Not that I haven't had some very good food at Prima. The vegetariana salad was excellent--greens dressed with a vibrant vinaigrette and jazzed up with slices of marinated, roasted eggplant, zucchini, and red pepper, topped with a crunchy little cloud of shredded carrots, all making for vast variety and interest in a simple vegetable composition. A caprese salad of tomato and mozzarella also gave evidence of skillful, thoughtful preparation: The fine balsamic syrup drizzled over the dish really made the ripe tomatoes pop. (All Prima salads cost $3.50 for a smallish half order, and $6.95 for an enormous full order.)

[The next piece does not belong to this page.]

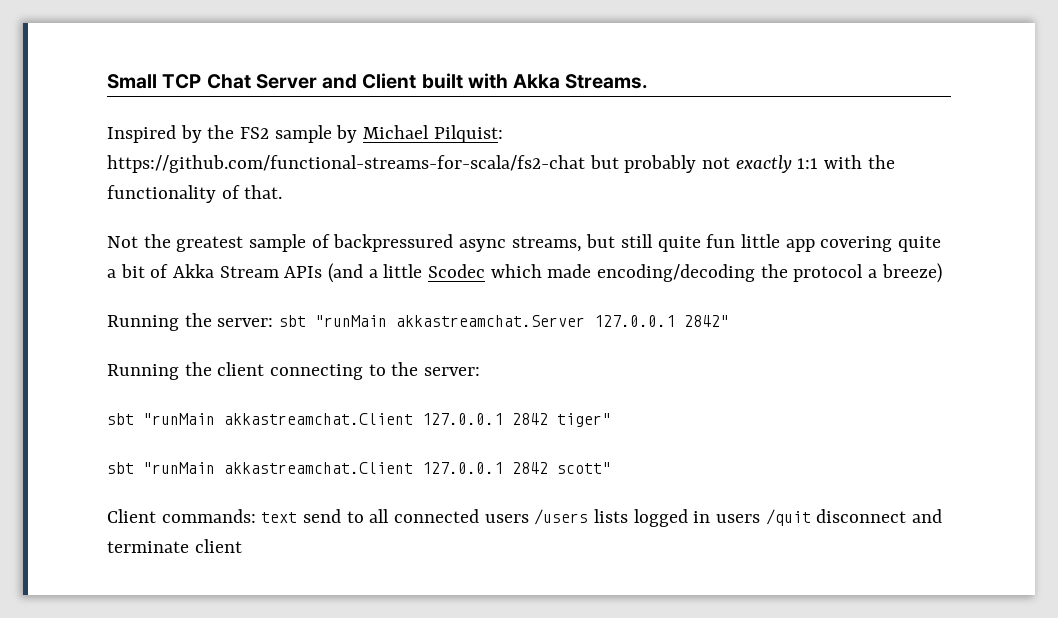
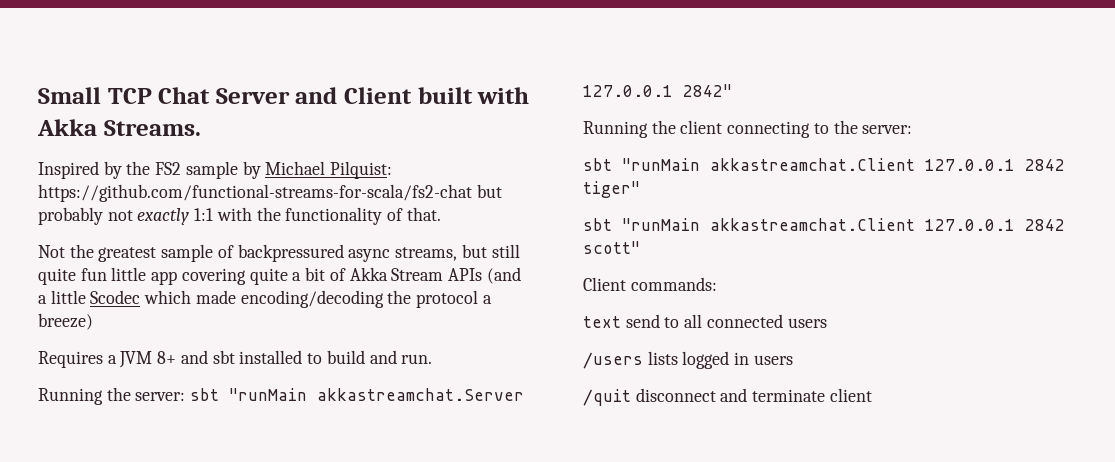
(942, 273) none -> [38,350,433,368] // Requires a JVM 8+ and sbt installed to build and run.
(256, 516) none -> (717, 284) //
(529, 518) none -> (827, 323) //
(761, 518) none -> (793, 360) //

A few of the appetizers stood out, too. Crisp, but not hard, crostini slices made a good platform for a blend of cooked fresh spinach and plump little golden raisins, again dressed with that sweet, potent balsamic syrup ($3.95). Grilled eggplant roulades were tasty little roll-ups of that grilled, marinated eggplant around a chèvre mixture.

But on a menu as brief as Prima's--only two dozen dishes, based on few ingredients combined and recombined à la Chi-Chi's--the flubs are magnified. An herbed garlic bread ($2.95), two pieces of bread wiped with pesto and topped with melted cheese, is the sort of mushy home cookin' you expect in rural supper clubs. Prima's Caesar salad is shlumpy in the extreme: The gooey, mayonnaisey dressing has no zing, kick, punch, or otherwise noticeable flavor. The bland Parmesan decorating it dangerously resembles that pre-grated, anti-caking-agent-coated stuff that comes in bags, and I wasn't any happier to see it on pastas like the rigatoni bolognese ($8.95), large tubes of pasta dressed with an otherwise competent meat sauce. Or on the penne alla puttanesca ($6.95)--smaller tubes of pasta with an otherwise fine version of the piquant tomato sauce featuring cured olives, capers, and anchovies.

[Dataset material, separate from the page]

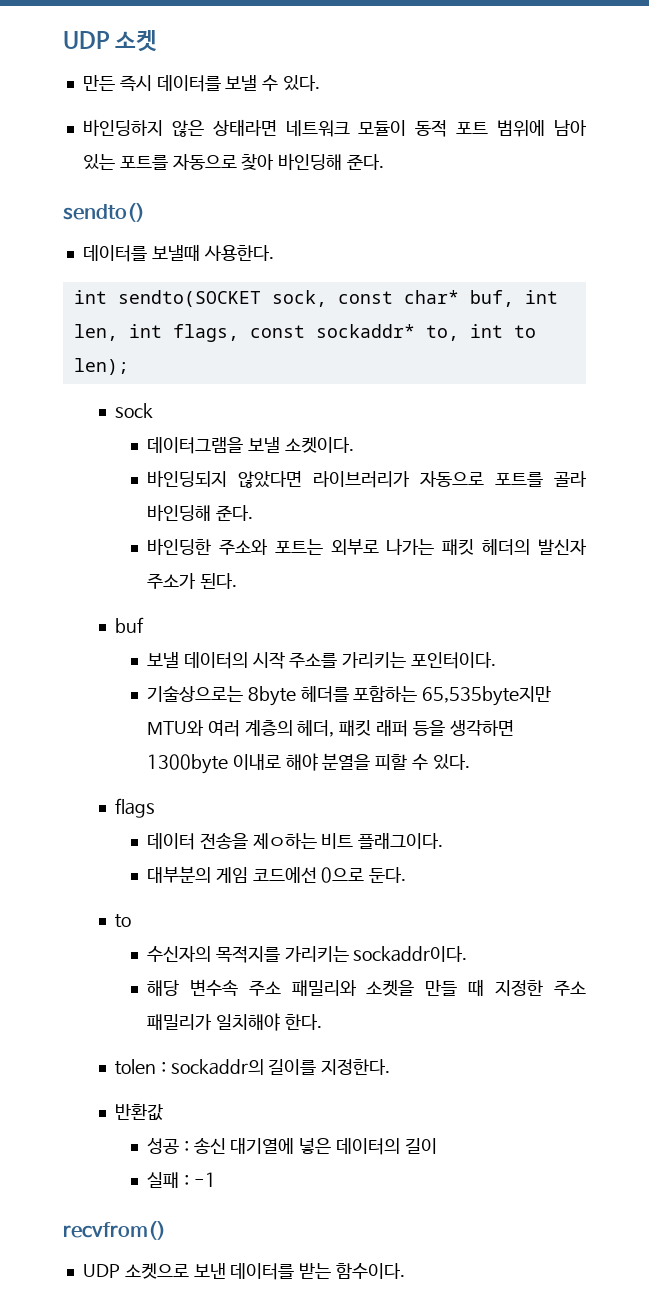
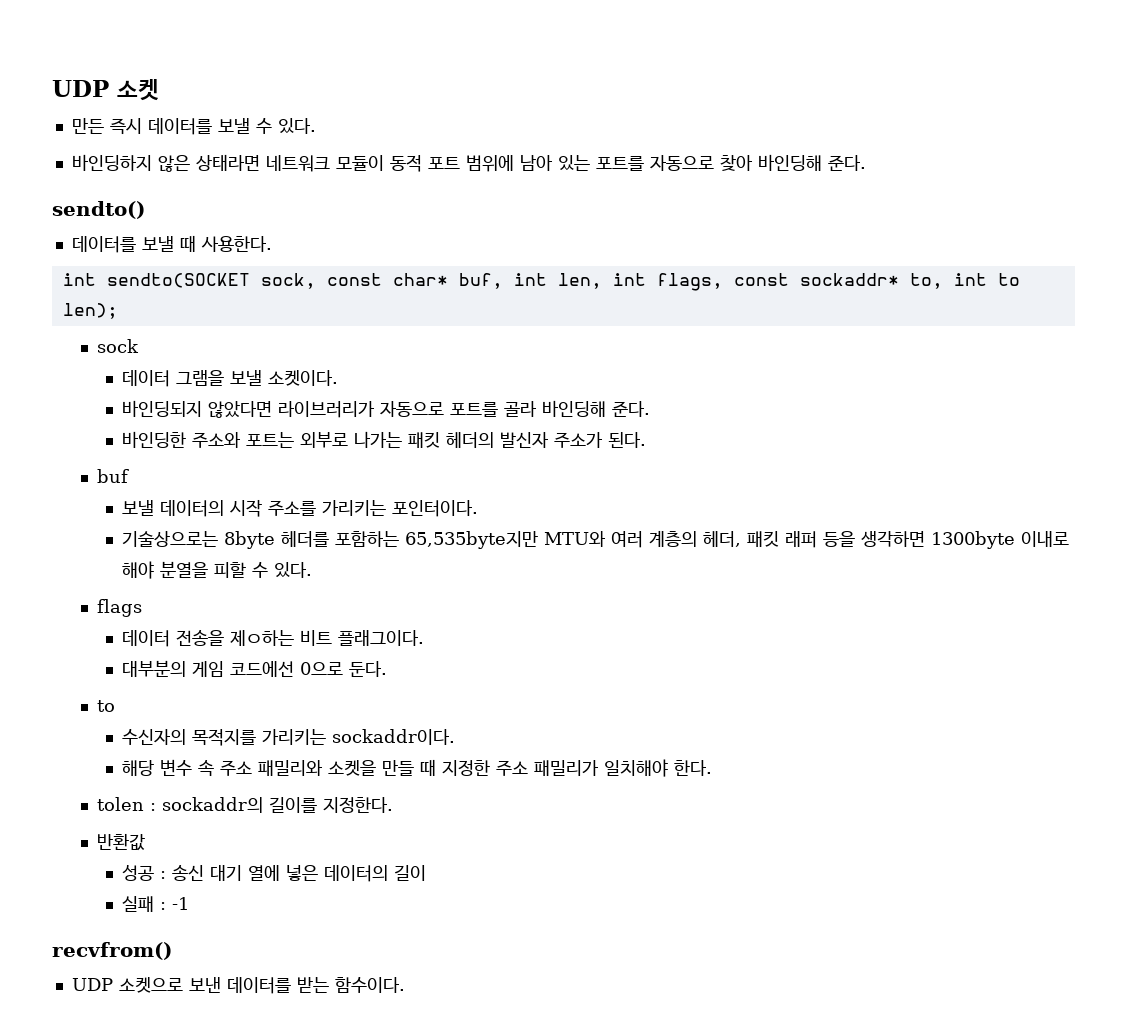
[151,244,200,261] 보낼때 -> [141,235,196,252] 보낼 때
[146,437,243,454] 데이터그램을 -> [121,370,224,387] 데이터 그램을
[189,979,238,997] 변수속 -> [159,759,214,777] 변수 속
[230,1138,295,1154] 대기열에 -> [209,865,280,881] 대기 열에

One of the big draws at Prima is supposed to be the bargain factor: In fact, the menu announces, "In an effort to offer value-added pricing, we are unable to accept credit cards." And while the puttanesca, at $7, is certainly a fancy-restaurant best buy, it's hard not to notice that the same money could have fed a family with a tub of sauce and a pound of fresh pasta from Broder's: Just add boiling water, drain, and combine.

Other pasta dishes resembled nothing so much as a college student's first effort at a dinner party. Spaghetti with white clam sauce ($9.95) was memorably clueless: Thanks for topping the dish with six fresh clams in their shells, but no thanks for boiled spaghetti with about a teaspoon of fresh parsley and the barest hint of garlic. If you can't make this classic dish big, full of clams, and stinky, why bother? Penne alla salsiccia--pasta with bits of sausage, Swiss chard, tomatoes, and ricotta ($9.95)--were fine, if nothing special; ditto for the fish specials I tried at Prima, like a crusted, fried fillet of halibut ($15.95) in lemon sauce, served alongside some odd mashed potatoes mixed with corn.

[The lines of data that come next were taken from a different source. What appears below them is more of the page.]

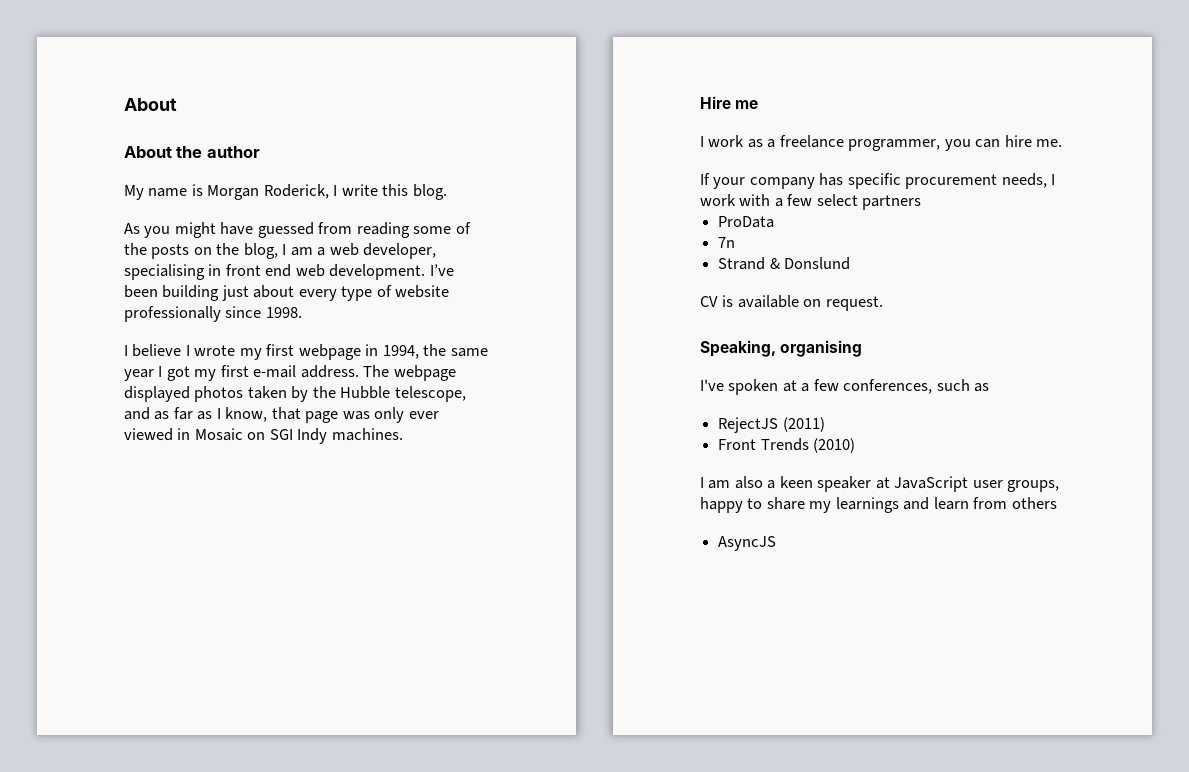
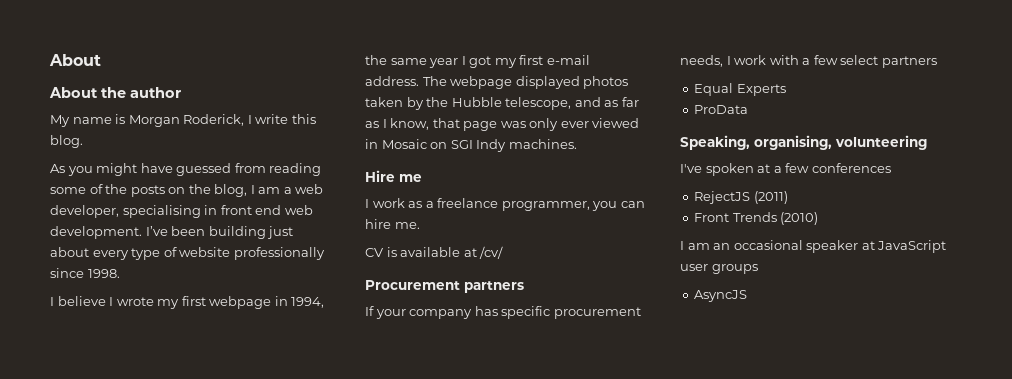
(1063, 143) none -> [365,246,504,259] [365,280,524,293] // CV is available at /cv/ // Procurement partners
(922, 202) none -> [694,83,786,96] // Equal Experts
[718,237,736,248] [718,257,851,270] [700,295,883,311] // 7n // Strand & Donslund // CV is available on request. -> (749, 109) none
[780,340,863,357] organising -> [754,135,927,150] organising, volunteering
[843,379,990,394] conferences, such as -> [811,163,891,173] conferences
[734,476,813,489] also a keen -> [713,240,803,250] an occasional
[1007,480,1060,492] [700,497,1057,513] groups, happy to share my learnings and learn from others -> [711,264,758,274] groups

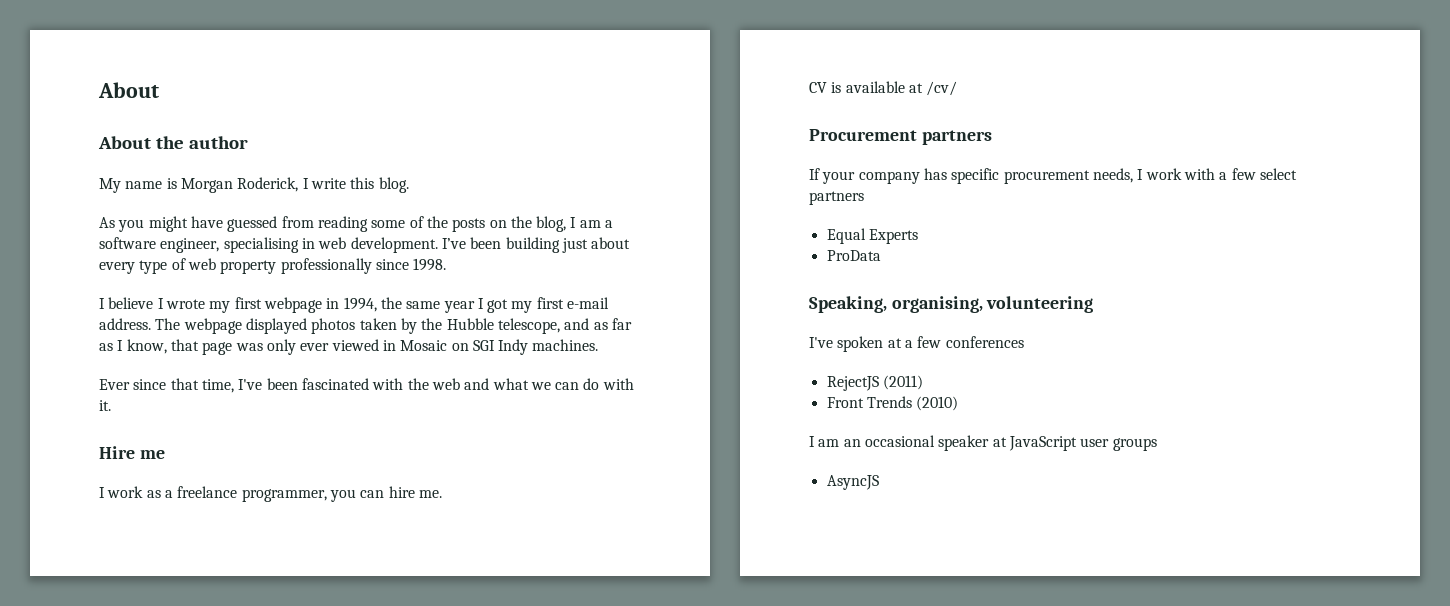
[295,184,324,194] [50,205,282,218] web developer, specialising in front end -> [99,237,315,253] software engineer, specialising in
[179,247,231,257] website -> [187,258,277,274] web property
(577, 144) none -> [99,378,634,393] [99,400,111,411] // Ever since that time, I've been fascinated with the web and what we can do with it.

So if I'm so smart and all this is true, why has the place been jam-packed since throwing open its doors in April? Ah, shaddup. Opening a successful restaurant in southwest Minneapolis is like shooting fish in a bouillabaisse. That part of town could support another ten restaurants serving healthy, reasonably priced food--especially salads, pastas, and glasses of wine, because that's what upper-middle-class people have for dinner these days.